START The data

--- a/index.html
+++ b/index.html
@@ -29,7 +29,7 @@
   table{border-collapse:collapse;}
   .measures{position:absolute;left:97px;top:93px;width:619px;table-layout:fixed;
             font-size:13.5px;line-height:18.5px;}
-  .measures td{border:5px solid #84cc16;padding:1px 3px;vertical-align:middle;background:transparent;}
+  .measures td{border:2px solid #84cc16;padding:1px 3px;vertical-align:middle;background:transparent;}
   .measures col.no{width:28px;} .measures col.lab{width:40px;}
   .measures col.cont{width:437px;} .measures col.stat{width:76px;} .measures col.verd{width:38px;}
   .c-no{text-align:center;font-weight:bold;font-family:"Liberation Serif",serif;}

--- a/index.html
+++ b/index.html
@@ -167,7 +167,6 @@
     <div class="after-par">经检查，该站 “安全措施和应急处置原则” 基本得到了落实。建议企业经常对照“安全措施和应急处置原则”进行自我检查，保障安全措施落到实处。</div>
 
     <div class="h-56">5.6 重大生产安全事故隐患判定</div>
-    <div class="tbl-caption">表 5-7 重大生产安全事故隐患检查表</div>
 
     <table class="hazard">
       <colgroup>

END The data
START The data

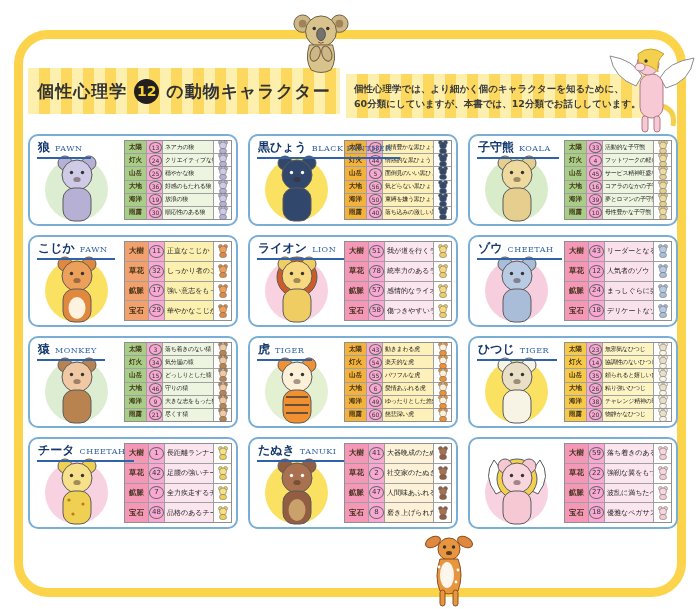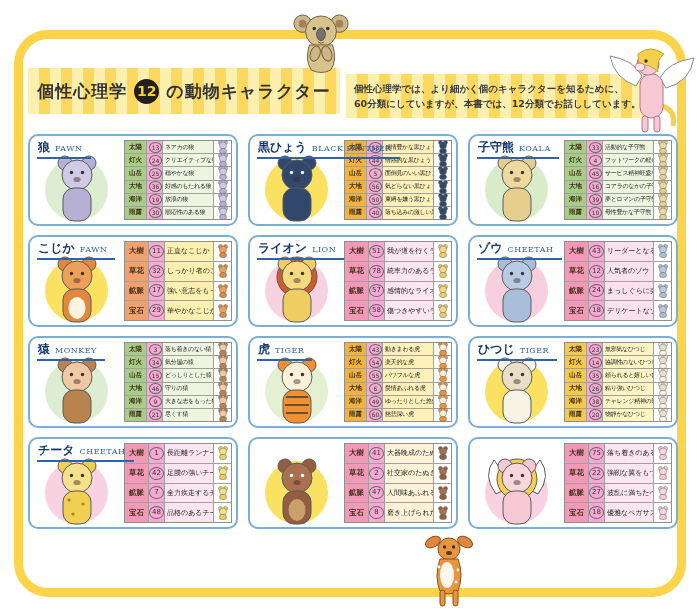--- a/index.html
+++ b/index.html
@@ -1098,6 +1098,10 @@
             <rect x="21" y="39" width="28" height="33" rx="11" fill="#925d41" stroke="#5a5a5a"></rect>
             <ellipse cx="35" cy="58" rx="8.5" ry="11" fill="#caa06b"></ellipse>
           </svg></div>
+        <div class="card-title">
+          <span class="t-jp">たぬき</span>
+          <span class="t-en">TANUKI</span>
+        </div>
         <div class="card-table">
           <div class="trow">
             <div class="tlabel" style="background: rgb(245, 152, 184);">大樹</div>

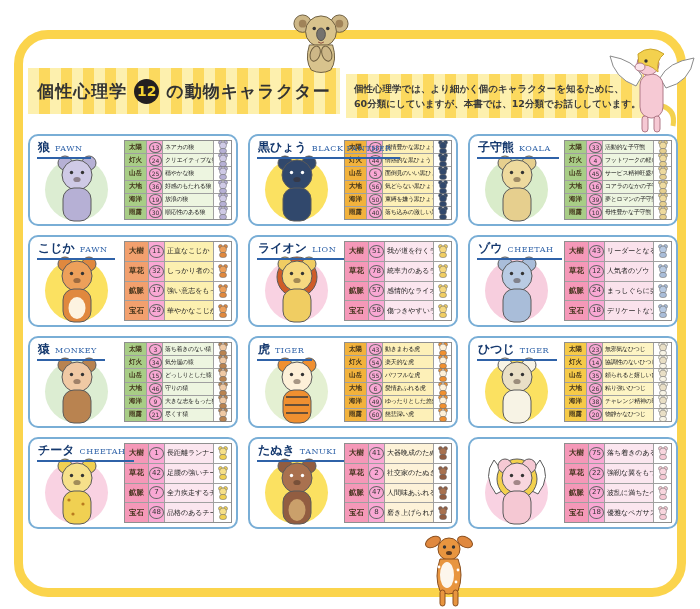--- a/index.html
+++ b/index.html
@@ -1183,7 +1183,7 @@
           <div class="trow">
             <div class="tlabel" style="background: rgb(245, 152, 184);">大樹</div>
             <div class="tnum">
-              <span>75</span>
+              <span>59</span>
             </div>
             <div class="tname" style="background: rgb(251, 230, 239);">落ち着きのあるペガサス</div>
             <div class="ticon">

END The data

• _Exercise instructions_
The answer is the lines above from the one with "-1098,6 +1098,10 @@" to the one with "-1183,7 +1183,7 @@", set down exactly, with no pictures.

• _Task response_
@@ -1098,6 +1098,10 @@
             <rect x="21" y="39" width="28" height="33" rx="11" fill="#925d41" stroke="#5a5a5a"></rect>
             <ellipse cx="35" cy="58" rx="8.5" ry="11" fill="#caa06b"></ellipse>
           </svg></div>
+        <div class="card-title">
+          <span class="t-jp">たぬき</span>
+          <span class="t-en">TANUKI</span>
+        </div>
         <div class="card-table">
           <div class="trow">
             <div class="tlabel" style="background: rgb(245, 152, 184);">大樹</div>

--- a/index.html
+++ b/index.html
@@ -1183,7 +1183,7 @@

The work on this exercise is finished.